Sydney Guy Davey was a vicar’s son from Horningtoft in Norfolk. Born in the summer of 1893, he came up to New House for a four year stay in 1908. He sang solo in school concerts “receiving well-deserved applause” and played for the hockey XI and the 2nd cricket team, on one occasion taking 7 wickets for 398 runs against the village side from Thurning. He also had talent as an actor and linguist. He appeared in Much Ado about Nothing and also in a French play where he received “special commendation as regards acting and fluency of speech.” In House rugby, he was part of the ill-fated New House team of 1911 where 14 served in the war and 8, including Justin Willis, Tom Warner and Frederick Milholland were killed.
Leaving Oundle, he went up to Clare College, Cambridge. He got his commission in the OTC in 1914 and took an honours degree in history in June 1915.
He joined the Norfolk Regiment and was attached to the Machine Gun Corps in June 1916. He reached France in December of that year, was promoted to the rank of Captain and then Major in February 1918. He was killed in the so-called first battle of Bapaume, where British forces abandoned the town and most of their gains on the Somme in the face of the Germans Spring Offensive.
He was reported missing, believed killed in action on 25th April 1918, aged 24, at Ervillers.
His colonel wrote: “He fought with his company with the greatest gallantry and devotion to duty – their work was of the utmost value to the country.

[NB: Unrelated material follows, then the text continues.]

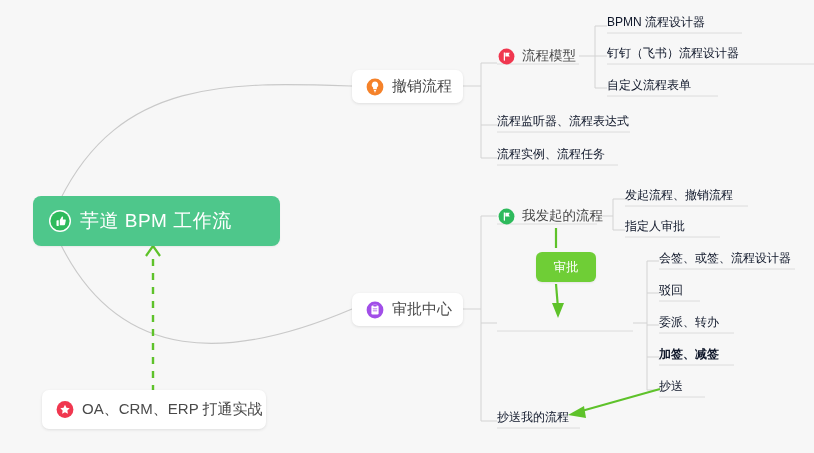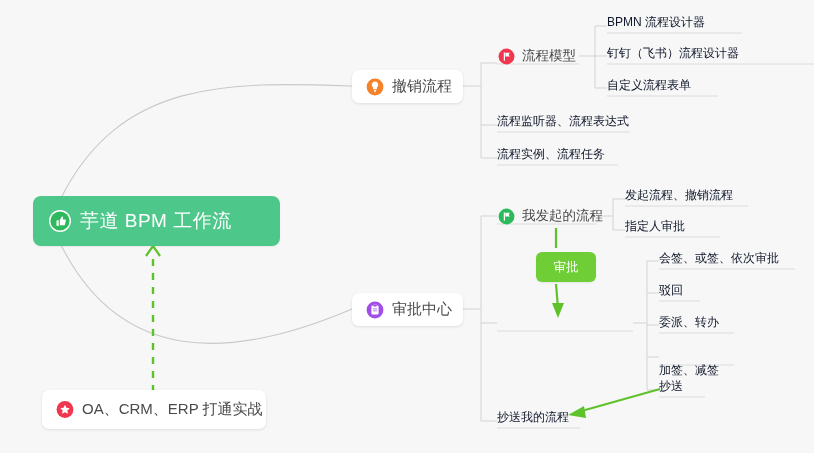"会签、或签、依次审批" span.txt { text: 依次审批 -> 流程设计器 }
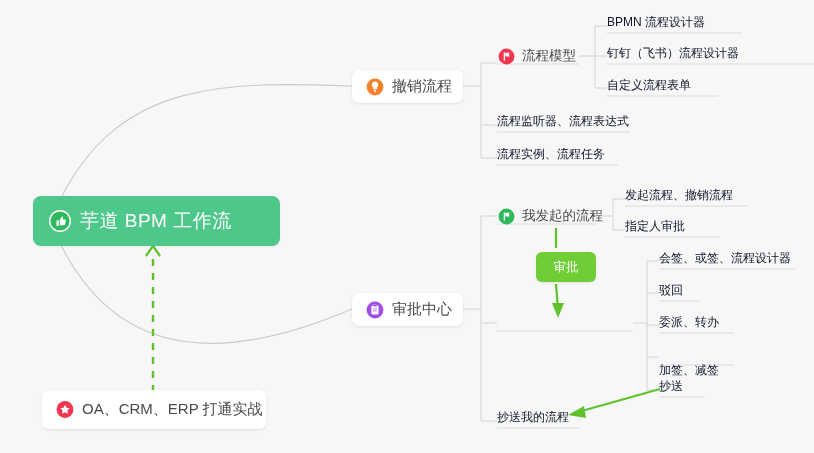"加签、减签" div.leaf { font-weight: none -> bold; top: 362px -> 346px }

He was beloved by all who met him; he was absolutely unselfish; he was absolutely brave. We have lost a very gallant, Christian gentleman.”
Sydney Davey’s body was never recovered and he is remembered on the Arras Memorial for the Missing.
In his local church in Aldborough, Norfolk, where his father was the vicar, his fiancée placed a memorial brass plaque and his name appears on a stained glass window.